Stored items from a collection
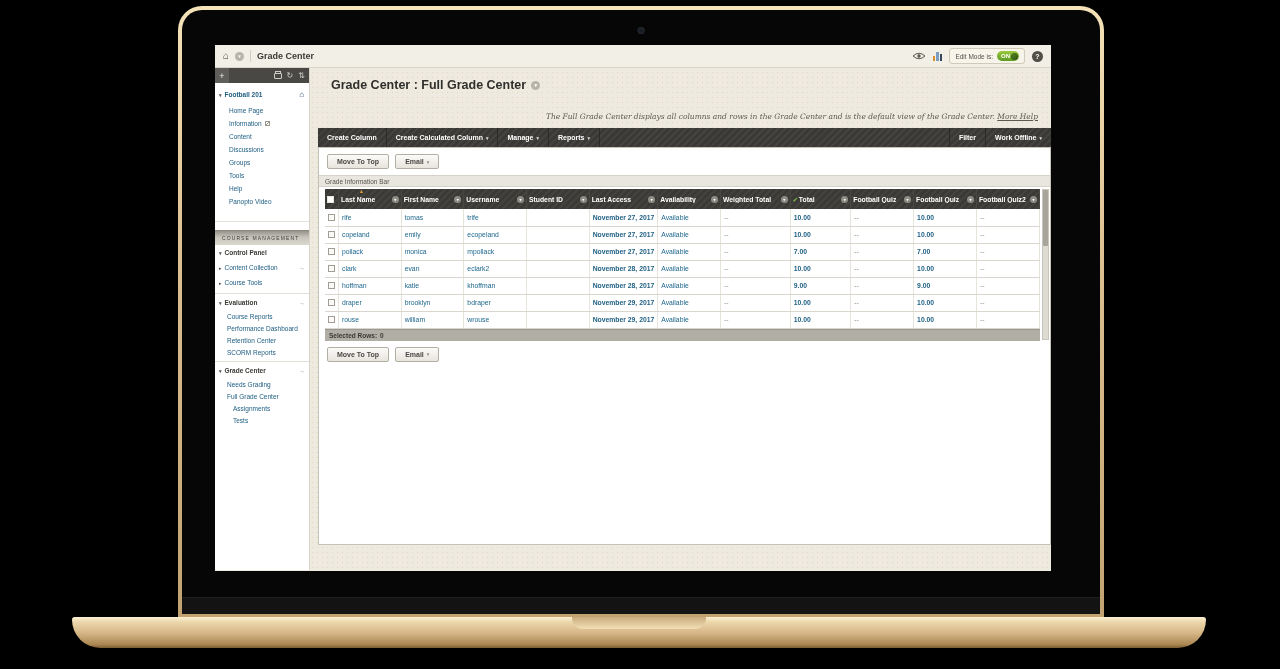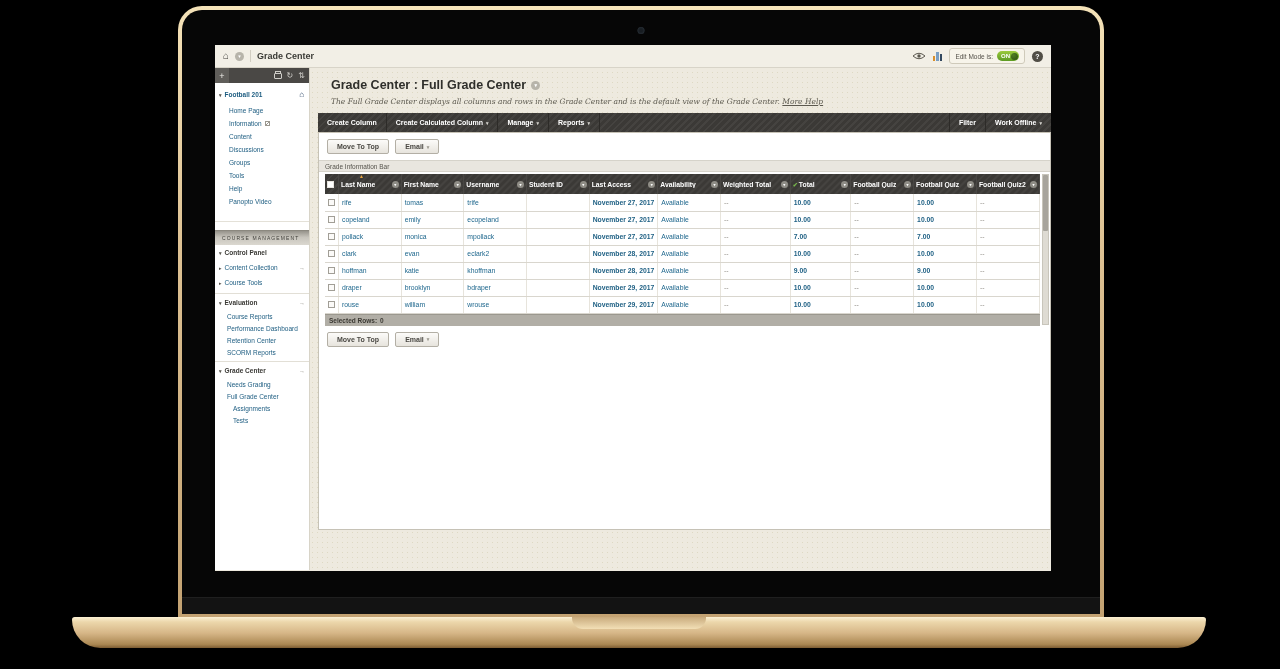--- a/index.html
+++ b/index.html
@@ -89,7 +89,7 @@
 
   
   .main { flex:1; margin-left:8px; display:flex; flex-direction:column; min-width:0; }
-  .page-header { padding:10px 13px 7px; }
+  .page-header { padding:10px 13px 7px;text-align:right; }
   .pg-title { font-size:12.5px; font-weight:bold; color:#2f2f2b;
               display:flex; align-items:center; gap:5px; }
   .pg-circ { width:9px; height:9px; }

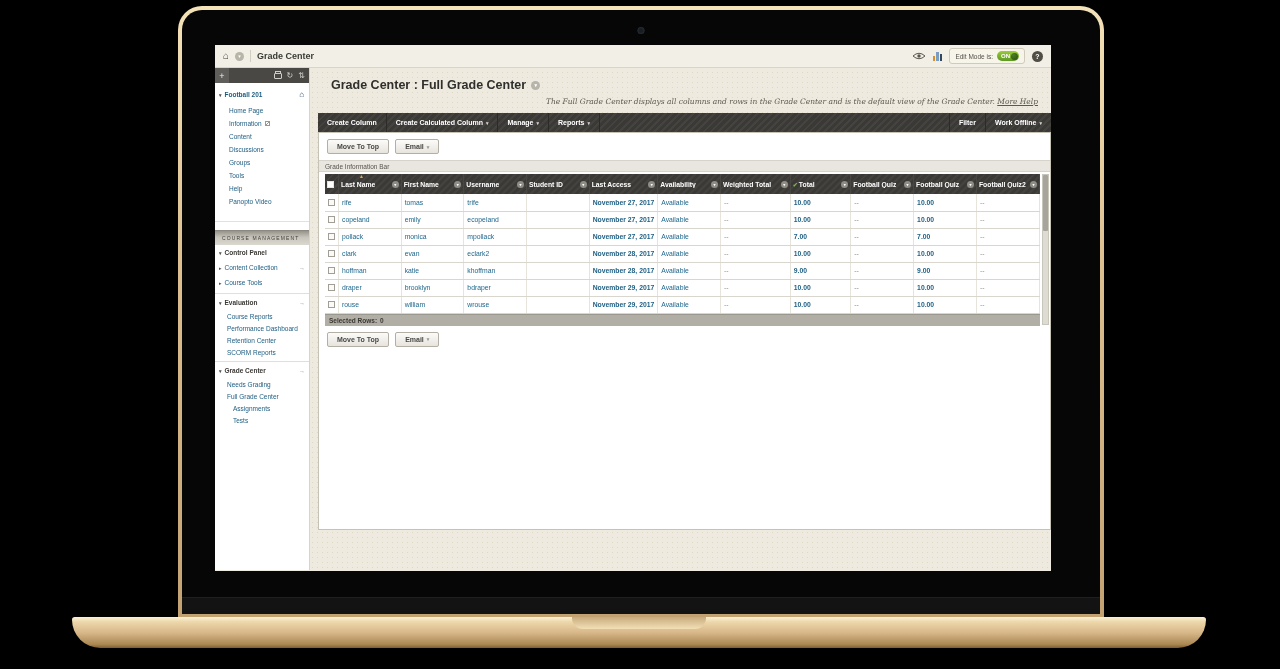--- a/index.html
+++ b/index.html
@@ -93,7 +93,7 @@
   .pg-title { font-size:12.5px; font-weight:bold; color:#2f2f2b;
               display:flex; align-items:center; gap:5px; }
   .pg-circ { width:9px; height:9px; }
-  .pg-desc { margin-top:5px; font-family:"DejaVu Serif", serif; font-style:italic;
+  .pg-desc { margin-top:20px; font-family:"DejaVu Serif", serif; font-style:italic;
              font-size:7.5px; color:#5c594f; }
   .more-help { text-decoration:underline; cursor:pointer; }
* * *
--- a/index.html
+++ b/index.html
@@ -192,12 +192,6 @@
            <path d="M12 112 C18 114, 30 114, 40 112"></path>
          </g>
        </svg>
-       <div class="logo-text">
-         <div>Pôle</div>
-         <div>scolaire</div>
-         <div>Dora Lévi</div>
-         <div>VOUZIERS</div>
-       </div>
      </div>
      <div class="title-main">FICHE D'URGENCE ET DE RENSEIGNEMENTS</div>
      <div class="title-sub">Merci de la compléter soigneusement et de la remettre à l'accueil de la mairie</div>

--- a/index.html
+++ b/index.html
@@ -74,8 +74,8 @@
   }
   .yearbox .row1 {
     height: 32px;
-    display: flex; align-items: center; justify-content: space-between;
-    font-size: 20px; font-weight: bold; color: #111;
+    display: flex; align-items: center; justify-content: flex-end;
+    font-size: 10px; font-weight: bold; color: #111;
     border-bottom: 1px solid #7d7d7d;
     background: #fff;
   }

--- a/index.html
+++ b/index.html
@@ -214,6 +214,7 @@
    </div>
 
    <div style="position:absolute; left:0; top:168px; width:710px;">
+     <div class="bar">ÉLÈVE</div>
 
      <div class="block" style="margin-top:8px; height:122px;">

§ WHAT YOU NEED TO DO: Copy from the entries above each line in which the string "page" can be found.

§ TASK RESPONSE:
-  .page-header { padding:10px 13px 7px; }
+  .page-header { padding:10px 13px 7px;text-align:right; }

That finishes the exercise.